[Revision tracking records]
=-=-=
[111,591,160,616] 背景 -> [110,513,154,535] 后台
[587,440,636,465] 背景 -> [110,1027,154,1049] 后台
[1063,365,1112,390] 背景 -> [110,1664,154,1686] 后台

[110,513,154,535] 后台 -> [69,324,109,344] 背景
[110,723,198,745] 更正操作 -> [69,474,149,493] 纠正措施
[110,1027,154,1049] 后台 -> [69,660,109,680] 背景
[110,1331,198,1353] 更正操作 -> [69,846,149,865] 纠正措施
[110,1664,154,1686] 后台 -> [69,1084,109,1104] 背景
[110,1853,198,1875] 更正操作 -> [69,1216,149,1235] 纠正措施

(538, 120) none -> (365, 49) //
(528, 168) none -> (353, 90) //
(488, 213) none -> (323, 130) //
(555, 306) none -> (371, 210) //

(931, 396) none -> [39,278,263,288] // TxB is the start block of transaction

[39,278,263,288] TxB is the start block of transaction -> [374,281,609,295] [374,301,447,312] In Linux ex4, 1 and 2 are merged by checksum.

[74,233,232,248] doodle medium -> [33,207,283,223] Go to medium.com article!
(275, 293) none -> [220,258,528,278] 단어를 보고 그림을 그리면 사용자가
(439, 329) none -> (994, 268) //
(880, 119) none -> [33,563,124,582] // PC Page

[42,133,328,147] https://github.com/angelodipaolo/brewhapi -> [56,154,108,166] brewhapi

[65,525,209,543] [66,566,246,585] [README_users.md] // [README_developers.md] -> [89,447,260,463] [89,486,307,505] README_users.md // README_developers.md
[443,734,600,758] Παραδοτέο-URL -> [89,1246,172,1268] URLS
=-=-=
**Aim of the task**
Each of the records above is to be reproduced word for word.

**Exercise solution**
[111,591,160,616] 背景 -> [110,513,154,535] 后台
[587,440,636,465] 背景 -> [110,1027,154,1049] 后台
[1063,365,1112,390] 背景 -> [110,1664,154,1686] 后台

[110,513,154,535] 后台 -> [69,324,109,344] 背景
[110,723,198,745] 更正操作 -> [69,474,149,493] 纠正措施
[110,1027,154,1049] 后台 -> [69,660,109,680] 背景
[110,1331,198,1353] 更正操作 -> [69,846,149,865] 纠正措施
[110,1664,154,1686] 后台 -> [69,1084,109,1104] 背景
[110,1853,198,1875] 更正操作 -> [69,1216,149,1235] 纠正措施

(538, 120) none -> (365, 49) //
(528, 168) none -> (353, 90) //
(488, 213) none -> (323, 130) //
(555, 306) none -> (371, 210) //

(931, 396) none -> [39,278,263,288] // TxB is the start block of transaction

[39,278,263,288] TxB is the start block of transaction -> [374,281,609,295] [374,301,447,312] In Linux ex4, 1 and 2 are merged by checksum.

[74,233,232,248] doodle medium -> [33,207,283,223] Go to medium.com article!
(275, 293) none -> [220,258,528,278] 단어를 보고 그림을 그리면 사용자가
(439, 329) none -> (994, 268) //
(880, 119) none -> [33,563,124,582] // PC Page

[42,133,328,147] https://github.com/angelodipaolo/brewhapi -> [56,154,108,166] brewhapi

[65,525,209,543] [66,566,246,585] [README_users.md] // [README_developers.md] -> [89,447,260,463] [89,486,307,505] README_users.md // README_developers.md
[443,734,600,758] Παραδοτέο-URL -> [89,1246,172,1268] URLS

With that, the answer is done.